To fix the “ERR_SSL_OBSOLETE_VERSION” warning in your web browser, you can take several steps to address the issue. Here’s a guide on what you can do:

  1. Update Your Browser:

    • For Google Chrome:
      1. Open Chrome and click on the three dots in the upper-right corner.
      2. Go to “Help” and select “About Google Chrome.”
      3. Chrome will automatically check for updates and install them if available.
    • For Mozilla Firefox:
      1. Open Firefox and click on the three horizontal lines in the upper-right corner.
      2. Go to “Help” and select “About Firefox.”
      3. Firefox will check for updates and download them if available.
  2. Check the Website URL:

    • Make sure you are using a secure URL (starts with “https://”).
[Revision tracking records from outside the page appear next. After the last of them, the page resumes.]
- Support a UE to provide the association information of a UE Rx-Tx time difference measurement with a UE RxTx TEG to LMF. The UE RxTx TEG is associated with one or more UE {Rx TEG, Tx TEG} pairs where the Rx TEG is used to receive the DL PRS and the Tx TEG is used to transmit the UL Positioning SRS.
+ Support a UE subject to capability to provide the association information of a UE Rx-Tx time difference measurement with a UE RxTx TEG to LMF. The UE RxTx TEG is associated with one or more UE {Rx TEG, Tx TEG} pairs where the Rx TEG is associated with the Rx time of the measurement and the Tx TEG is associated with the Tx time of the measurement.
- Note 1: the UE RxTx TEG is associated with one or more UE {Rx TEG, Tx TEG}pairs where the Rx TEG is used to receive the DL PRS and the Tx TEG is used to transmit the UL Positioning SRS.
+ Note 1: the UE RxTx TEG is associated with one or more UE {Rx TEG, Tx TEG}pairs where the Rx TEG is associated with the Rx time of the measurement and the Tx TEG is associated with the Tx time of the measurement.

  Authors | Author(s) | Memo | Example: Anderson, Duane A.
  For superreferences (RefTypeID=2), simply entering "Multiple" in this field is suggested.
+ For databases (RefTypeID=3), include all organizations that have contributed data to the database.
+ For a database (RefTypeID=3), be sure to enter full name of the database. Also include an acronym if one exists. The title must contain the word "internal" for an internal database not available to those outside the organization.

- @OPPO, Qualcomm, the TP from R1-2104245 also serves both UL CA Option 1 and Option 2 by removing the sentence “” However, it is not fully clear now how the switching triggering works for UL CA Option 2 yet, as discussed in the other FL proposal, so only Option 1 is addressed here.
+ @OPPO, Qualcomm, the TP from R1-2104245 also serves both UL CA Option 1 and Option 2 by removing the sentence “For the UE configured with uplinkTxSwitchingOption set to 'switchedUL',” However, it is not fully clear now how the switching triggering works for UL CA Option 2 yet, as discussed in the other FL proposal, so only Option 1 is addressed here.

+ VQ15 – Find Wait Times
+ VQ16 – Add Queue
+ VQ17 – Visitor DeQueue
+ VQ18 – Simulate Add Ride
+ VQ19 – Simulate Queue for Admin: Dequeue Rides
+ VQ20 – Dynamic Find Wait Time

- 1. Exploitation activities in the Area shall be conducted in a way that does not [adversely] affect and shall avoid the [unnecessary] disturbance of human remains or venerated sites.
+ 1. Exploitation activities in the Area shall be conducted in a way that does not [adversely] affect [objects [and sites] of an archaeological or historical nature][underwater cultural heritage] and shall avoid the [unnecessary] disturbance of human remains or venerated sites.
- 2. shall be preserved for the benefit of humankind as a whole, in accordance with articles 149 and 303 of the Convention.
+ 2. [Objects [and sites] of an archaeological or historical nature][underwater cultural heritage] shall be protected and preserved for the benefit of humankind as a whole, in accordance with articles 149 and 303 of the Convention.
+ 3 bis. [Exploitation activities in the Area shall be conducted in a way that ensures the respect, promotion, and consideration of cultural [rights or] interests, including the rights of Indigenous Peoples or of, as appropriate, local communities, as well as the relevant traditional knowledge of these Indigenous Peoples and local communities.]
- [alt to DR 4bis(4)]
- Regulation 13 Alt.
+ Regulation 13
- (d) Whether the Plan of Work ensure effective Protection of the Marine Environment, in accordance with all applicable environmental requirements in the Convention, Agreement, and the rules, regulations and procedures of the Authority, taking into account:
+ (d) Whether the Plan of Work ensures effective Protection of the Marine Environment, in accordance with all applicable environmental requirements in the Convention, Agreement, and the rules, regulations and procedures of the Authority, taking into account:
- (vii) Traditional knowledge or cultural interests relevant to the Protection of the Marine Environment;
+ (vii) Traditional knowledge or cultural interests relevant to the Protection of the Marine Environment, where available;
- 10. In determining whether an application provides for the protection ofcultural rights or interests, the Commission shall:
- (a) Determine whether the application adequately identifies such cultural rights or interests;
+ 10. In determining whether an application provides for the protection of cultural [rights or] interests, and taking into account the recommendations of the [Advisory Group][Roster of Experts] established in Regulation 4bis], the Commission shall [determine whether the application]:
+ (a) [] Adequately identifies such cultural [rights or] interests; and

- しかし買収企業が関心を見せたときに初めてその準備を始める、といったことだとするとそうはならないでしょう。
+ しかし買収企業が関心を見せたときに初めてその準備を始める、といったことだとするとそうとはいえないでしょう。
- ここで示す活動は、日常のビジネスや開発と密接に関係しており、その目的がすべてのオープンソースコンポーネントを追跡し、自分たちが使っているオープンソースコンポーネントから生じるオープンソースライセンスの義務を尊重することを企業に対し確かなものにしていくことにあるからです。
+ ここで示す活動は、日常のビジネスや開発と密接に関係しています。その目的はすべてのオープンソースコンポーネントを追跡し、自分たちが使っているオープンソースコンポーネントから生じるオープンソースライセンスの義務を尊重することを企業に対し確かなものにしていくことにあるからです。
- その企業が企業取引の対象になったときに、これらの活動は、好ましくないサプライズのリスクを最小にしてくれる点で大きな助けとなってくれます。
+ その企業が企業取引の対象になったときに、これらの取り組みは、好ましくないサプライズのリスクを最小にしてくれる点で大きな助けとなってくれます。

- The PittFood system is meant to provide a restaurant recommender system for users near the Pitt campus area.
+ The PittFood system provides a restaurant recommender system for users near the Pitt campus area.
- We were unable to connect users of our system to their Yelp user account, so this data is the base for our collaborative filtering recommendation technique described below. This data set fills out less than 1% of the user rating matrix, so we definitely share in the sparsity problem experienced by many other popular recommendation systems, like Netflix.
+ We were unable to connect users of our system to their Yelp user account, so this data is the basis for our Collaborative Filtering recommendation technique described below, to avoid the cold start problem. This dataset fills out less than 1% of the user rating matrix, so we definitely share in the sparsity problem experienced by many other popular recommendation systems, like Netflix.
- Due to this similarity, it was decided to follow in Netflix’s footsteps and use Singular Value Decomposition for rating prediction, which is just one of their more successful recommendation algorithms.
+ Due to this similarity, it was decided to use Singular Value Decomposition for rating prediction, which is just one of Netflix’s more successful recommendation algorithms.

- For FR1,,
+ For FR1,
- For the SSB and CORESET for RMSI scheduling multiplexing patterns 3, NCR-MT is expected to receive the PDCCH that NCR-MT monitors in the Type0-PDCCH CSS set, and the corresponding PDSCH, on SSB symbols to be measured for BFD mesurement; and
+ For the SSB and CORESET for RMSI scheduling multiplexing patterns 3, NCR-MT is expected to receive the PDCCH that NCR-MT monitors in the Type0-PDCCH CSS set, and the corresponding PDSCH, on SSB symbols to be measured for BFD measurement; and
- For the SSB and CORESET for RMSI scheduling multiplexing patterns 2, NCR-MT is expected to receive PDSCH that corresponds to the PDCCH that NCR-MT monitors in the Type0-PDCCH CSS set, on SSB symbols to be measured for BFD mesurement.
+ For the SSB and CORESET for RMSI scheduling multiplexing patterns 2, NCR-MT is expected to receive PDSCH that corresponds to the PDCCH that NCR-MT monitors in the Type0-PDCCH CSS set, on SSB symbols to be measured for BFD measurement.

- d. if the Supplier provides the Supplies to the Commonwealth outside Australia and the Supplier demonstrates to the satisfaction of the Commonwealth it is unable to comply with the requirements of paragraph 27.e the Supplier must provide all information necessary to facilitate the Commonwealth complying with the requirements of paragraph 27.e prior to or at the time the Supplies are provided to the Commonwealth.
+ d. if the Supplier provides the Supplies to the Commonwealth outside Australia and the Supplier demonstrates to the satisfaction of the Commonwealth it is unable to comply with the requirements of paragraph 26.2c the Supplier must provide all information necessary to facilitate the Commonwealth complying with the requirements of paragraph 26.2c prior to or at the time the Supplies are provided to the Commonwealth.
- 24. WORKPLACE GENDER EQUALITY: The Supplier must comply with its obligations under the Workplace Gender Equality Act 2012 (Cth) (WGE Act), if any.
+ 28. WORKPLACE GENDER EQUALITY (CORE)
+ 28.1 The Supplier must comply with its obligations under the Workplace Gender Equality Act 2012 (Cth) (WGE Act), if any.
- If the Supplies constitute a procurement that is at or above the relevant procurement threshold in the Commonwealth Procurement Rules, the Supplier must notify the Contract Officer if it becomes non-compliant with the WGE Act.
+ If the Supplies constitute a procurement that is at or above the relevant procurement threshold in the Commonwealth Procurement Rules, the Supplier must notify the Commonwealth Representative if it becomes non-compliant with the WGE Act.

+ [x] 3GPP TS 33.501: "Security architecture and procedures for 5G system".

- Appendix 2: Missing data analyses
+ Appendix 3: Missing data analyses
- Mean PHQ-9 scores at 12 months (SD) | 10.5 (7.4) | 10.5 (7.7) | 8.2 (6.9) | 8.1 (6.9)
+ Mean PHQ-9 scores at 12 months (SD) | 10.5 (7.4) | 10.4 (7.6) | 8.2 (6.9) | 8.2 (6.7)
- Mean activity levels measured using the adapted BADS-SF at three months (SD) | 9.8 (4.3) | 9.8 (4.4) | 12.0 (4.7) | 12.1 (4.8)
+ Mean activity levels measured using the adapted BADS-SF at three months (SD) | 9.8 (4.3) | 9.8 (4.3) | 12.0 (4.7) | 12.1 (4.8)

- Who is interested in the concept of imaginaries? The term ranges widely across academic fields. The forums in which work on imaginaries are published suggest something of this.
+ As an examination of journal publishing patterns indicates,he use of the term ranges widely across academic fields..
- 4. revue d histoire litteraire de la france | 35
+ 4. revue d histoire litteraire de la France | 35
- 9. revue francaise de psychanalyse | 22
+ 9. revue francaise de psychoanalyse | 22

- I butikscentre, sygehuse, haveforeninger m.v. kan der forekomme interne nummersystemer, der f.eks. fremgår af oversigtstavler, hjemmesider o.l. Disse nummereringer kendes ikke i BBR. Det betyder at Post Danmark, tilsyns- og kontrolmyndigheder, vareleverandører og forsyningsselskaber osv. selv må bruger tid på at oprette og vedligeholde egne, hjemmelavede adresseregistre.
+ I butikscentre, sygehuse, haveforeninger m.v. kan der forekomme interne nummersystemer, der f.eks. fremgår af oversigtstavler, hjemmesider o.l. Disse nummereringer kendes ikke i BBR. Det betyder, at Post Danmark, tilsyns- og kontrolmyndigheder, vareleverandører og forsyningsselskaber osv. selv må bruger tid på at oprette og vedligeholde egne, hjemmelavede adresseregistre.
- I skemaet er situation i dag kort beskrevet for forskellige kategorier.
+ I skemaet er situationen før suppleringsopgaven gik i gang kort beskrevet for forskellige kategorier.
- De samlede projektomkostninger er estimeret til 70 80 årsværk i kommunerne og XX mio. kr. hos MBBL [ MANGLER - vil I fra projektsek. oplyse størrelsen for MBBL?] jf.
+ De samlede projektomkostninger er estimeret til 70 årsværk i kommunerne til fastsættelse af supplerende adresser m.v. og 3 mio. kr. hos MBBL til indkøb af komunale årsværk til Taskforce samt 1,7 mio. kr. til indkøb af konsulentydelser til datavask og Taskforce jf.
If the website is using “http://” instead of “https://,” it may not have a secure connection.
  3. Use a Different Browser:

    • Try accessing the website using an alternative browser to see if the issue persists.
  4. Clear Browser Cache:

    • For Google Chrome:
      1. Open Chrome and click on the three dots.
      2. Go to “More tools” and select “Clear browsing data.”
      3. Choose “Cached images and files” and click “Clear data.”
    • For Mozilla Firefox:
      1. Open Firefox and click on the three horizontal lines.
      2. Go to “Options” > “Privacy & Security.”
      3. Under “Cookies and Site Data,” click “Clear Data” and select “Cached Web Content.”
  5. Update Operating System:

    • Update your operating system to the latest version.
    • On Windows, go to Settings > Update & Security > Windows Update.
    • On macOS, go to Apple menu > System Preferences > Software Update.
  6. Check System Date and Time:

    • Ensure that your computer’s date and time are set correctly.
    • On Windows, right-click on the system clock, select “Adjust date/time.”
    • On macOS, go to Apple menu > System Preferences > Date & Time.
  7. Enable TLS 1.2:

    • For Google Chrome and Mozilla Firefox, follow the steps mentioned in the previous response.
  8. Contact Website Support:

    • If the issue persists, reach out to the website’s support or administrator and inform them of the problem.
  9. Disable Security Software Temporarily:

    • Temporarily disable your antivirus or firewall software and check if the warning persists.
    • Be cautious when doing this and re-enable your security software after testing.
  10. Check SSL/TLS Compatibility:

    • This requires access to the server settings, which is typically managed by the website administrator or hosting provider. They may need to update the server’s SSL/TLS configuration to use a more secure version.

In conclusion, if you encounter the “ERR_SSL_OBSOLETE_VERSION” warning, it’s likely due to issues related to outdated or insecure SSL/TLS protocols.